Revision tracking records
* * * * * * *
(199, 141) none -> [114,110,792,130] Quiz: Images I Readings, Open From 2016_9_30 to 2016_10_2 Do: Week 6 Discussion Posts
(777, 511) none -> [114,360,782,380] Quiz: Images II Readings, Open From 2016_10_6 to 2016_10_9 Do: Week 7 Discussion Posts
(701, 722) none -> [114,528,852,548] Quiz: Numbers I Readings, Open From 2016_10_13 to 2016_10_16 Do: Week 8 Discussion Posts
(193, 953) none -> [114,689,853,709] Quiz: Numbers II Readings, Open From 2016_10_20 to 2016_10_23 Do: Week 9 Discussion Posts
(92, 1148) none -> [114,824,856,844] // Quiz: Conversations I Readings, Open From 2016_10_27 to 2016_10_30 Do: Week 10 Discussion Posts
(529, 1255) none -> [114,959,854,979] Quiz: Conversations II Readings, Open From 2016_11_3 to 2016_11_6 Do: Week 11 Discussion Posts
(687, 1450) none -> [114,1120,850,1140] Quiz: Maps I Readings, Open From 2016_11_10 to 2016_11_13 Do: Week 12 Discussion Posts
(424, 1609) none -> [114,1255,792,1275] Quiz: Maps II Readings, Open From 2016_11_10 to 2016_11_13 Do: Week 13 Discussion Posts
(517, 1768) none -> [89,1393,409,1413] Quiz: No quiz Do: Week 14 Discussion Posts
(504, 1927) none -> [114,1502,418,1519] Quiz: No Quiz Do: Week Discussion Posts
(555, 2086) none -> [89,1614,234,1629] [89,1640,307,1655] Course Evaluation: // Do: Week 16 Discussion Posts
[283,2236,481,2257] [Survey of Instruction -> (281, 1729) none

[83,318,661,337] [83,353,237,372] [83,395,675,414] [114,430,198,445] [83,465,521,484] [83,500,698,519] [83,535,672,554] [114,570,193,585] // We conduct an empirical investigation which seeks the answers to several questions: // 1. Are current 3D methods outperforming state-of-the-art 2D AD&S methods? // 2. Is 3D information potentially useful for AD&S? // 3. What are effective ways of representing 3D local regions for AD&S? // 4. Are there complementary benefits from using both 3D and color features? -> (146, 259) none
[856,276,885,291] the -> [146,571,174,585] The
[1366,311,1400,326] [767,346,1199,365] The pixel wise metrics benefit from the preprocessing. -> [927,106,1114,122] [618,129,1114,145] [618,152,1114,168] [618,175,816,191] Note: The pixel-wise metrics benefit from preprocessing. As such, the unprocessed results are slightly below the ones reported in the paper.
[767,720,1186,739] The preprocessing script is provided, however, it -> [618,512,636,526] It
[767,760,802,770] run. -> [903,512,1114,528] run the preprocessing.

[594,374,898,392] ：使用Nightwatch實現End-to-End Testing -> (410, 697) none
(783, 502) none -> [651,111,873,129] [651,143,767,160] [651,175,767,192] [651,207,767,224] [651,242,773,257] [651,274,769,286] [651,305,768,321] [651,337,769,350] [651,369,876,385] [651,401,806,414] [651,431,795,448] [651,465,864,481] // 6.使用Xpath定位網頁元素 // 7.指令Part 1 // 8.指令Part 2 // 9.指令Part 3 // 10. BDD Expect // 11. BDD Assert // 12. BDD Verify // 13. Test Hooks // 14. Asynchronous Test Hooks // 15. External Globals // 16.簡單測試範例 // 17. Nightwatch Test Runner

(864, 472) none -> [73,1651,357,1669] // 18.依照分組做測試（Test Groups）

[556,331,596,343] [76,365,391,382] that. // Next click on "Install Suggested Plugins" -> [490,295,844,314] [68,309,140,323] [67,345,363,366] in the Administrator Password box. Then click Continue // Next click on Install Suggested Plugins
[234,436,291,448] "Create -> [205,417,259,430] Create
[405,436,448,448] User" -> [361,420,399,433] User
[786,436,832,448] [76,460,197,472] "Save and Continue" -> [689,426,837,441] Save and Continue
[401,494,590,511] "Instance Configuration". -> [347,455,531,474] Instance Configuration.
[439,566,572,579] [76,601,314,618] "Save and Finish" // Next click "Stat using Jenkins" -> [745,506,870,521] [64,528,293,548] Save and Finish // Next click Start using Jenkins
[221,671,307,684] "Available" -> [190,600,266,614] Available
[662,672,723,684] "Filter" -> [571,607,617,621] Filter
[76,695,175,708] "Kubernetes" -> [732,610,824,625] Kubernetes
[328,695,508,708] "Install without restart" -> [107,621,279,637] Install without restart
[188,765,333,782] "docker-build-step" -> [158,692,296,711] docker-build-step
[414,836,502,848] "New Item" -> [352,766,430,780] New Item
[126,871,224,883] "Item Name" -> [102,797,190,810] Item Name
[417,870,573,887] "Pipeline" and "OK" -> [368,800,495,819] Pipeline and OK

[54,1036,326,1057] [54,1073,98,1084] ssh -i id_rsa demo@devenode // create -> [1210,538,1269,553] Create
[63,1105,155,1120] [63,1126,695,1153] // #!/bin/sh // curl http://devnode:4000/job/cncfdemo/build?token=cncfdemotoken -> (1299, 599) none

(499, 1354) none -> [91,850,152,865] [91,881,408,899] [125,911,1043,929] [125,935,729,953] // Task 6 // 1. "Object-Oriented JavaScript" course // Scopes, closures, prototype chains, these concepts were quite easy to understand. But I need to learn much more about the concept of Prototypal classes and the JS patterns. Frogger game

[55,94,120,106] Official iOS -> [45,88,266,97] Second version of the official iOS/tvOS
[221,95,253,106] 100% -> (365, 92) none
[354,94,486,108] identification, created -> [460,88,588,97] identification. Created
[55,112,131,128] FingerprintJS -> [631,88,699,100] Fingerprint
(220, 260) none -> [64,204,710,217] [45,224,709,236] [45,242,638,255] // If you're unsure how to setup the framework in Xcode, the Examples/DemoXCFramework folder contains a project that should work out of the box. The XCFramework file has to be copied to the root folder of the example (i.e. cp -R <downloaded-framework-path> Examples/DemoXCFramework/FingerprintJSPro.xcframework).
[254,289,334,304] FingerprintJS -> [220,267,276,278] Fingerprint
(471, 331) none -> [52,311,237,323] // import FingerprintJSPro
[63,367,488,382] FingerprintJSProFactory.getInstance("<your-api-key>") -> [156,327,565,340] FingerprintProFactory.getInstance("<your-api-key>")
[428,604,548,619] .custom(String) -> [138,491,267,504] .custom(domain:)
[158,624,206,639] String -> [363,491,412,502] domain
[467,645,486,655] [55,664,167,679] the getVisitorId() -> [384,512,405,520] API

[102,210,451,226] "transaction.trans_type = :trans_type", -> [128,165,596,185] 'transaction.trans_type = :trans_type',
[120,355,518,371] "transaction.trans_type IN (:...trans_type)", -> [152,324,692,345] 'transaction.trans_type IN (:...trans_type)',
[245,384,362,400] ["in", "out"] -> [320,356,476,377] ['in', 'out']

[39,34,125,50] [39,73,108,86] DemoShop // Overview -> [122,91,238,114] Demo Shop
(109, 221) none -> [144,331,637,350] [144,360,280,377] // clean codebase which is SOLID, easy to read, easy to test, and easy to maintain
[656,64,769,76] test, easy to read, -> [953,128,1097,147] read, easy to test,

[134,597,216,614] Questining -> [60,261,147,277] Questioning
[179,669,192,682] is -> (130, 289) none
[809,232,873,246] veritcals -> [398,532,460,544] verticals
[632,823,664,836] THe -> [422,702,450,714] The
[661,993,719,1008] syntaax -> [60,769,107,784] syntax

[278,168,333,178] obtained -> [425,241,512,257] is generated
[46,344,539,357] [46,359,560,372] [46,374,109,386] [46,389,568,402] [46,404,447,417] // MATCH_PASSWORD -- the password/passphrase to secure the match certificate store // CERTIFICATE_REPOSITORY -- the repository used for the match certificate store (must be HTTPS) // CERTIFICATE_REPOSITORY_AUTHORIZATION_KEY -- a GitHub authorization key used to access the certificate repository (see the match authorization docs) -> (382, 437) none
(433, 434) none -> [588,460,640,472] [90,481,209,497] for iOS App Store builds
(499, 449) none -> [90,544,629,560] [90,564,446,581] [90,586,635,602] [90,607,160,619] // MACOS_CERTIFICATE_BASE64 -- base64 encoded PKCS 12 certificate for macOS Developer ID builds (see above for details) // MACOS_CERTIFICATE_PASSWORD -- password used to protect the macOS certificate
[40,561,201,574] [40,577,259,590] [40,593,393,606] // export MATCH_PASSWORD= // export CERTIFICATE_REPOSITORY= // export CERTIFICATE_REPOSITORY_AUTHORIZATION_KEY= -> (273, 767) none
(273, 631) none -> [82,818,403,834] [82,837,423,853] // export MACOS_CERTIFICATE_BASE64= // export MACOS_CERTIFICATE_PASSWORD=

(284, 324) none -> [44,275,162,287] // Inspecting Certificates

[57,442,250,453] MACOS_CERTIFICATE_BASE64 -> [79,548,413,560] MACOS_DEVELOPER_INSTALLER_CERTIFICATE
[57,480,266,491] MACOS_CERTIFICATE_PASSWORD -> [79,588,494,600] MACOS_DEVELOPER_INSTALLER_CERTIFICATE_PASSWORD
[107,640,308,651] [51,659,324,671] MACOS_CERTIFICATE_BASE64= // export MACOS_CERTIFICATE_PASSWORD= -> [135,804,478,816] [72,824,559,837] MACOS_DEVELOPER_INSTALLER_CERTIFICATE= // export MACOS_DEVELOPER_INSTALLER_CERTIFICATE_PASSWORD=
* * * * * * *
### What is expected
Throughout the records above, find the lines in which the word "Images" appears and return them.

### Solution to this problem
(199, 141) none -> [114,110,792,130] Quiz: Images I Readings, Open From 2016_9_30 to 2016_10_2 Do: Week 6 Discussion Posts
(777, 511) none -> [114,360,782,380] Quiz: Images II Readings, Open From 2016_10_6 to 2016_10_9 Do: Week 7 Discussion Posts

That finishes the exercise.